The Megaroller idler range is manufactured with virgin-grade high-density polyethylene, which allows for higher-impact forces from conveyed materials and ensures excellent resistance to abrasion and ultraviolet rays.
“Corrosion is a significant contributing factor to the increased requirement for maintenance in any sugar mill,” says BMG belting division GM Donovan Scott, adding that the Megaroller has higher resistance to corrosion than regular steel idlers.
Other features of this conveyor roller include low friction of coefficiency, the concentric design, which decreases vibration, reduced noise levels, and cost efficiency.
The environment-friendly roller, which can be recycled, is known for its extended service life.
Further, antiseize bearings, high-quality grease and a specially designed bearing housing incorporating a shock-resistant bearing cover, coupled with an effective nonbreathing sealing arrangement, enhance the efficiency of the system, the company adds.
Scott notes that the Megaroller idler range has been used on a trial basis at Illovo Sugar’s Noodsberg mill, in KwaZulu-Natal, for a few months. So far, three Megaroller idler rolls are in use at the mill.
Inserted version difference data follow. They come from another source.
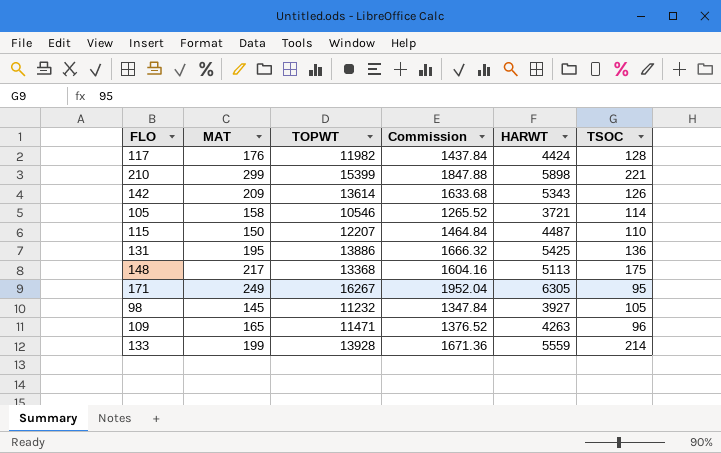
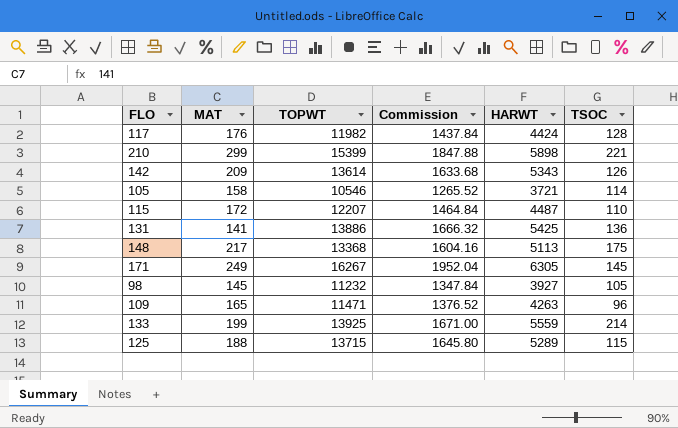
115 | MAT: 150 -> 172
131 | MAT: 195 -> 141
171 | TSOC: 95 -> 145
133 | TOPWT: 13928 -> 13925
133 | Commission: 1671.36 -> 1671.00
row 125: none -> 188 | 13715 | 1645.80 | 5289 | 115

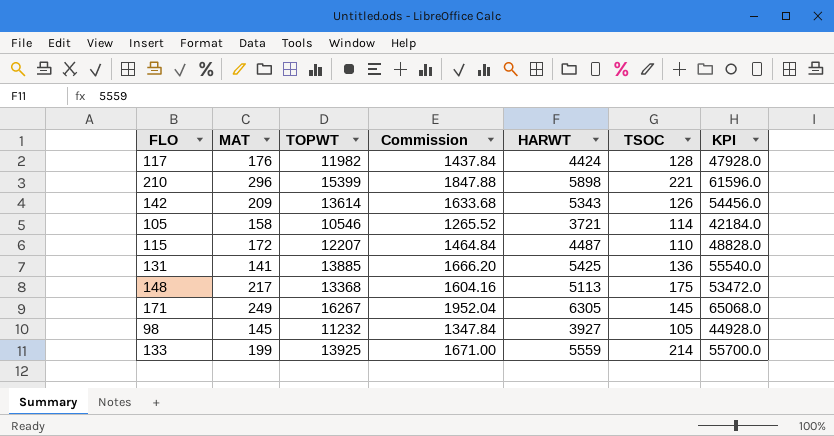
column KPI | formula: none -> [TOPWT] * 4
row 109: 165 | 11471 | 1376.52 | 4263 | 96 -> none
row 125: 188 | 13715 | 1645.80 | 5289 | 115 -> none
210 | MAT: 299 -> 296
131 | TOPWT: 13886 -> 13885
131 | Commission: 1666.32 -> 1666.20

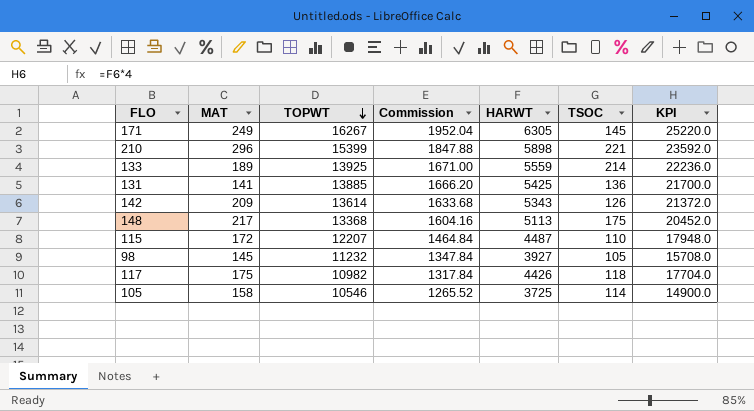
row order: none -> TOPWT descending
column KPI | formula: [TOPWT] * 4 -> [HARWT] * 4
133 | MAT: 199 -> 189
117 | MAT: 176 -> 175
117 | TOPWT: 11982 -> 10982
117 | Commission: 1437.84 -> 1317.84
117 | HARWT: 4424 -> 4426
117 | TSOC: 128 -> 118
105 | HARWT: 3721 -> 3725

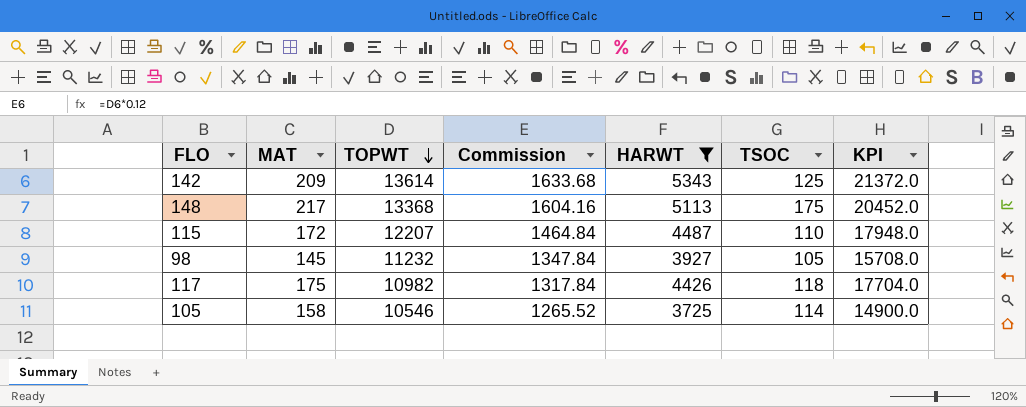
filter: none -> HARWT <= 5343
142 | TSOC: 126 -> 125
Meanwhile, BMG reveals that the Super-Screw splice is manufactured in rolls of up to 25 m in length and is available in various strength ratings. These range from products suitable for Class 315 up to those suitable for Class 1 800.
The splice reduces downtime, resulting in production cost savings. The required tooling is also minimal, which makes the splice easy to install.
The Super-Screw splice requires three times less time to prepare for the fitment of a belt than regular cold splices. Regular cold splices also need to cure for up to four hours before the conveyor belt is operational again.
The new splice can also be used for patch repairs, which reduces the need to insert more belting into the existing system. This reduces maintenance costs and production losses.
Other benefits include flexibility, as well as scraper and V-plough-friendly features.
“BMG’s specialist belting division boasts a depth of experience in the sugar industry through years of involvement in the conveying aspects associated with sugar cane processing and refinement,” says Scott.
He adds that the division’s service to the local sugar industry is underpinned by a range of products, a technically competent team and a 24-hour support service.
“Conveyor belt maintenance is also available as a separate course. This includes theory and practical training components.”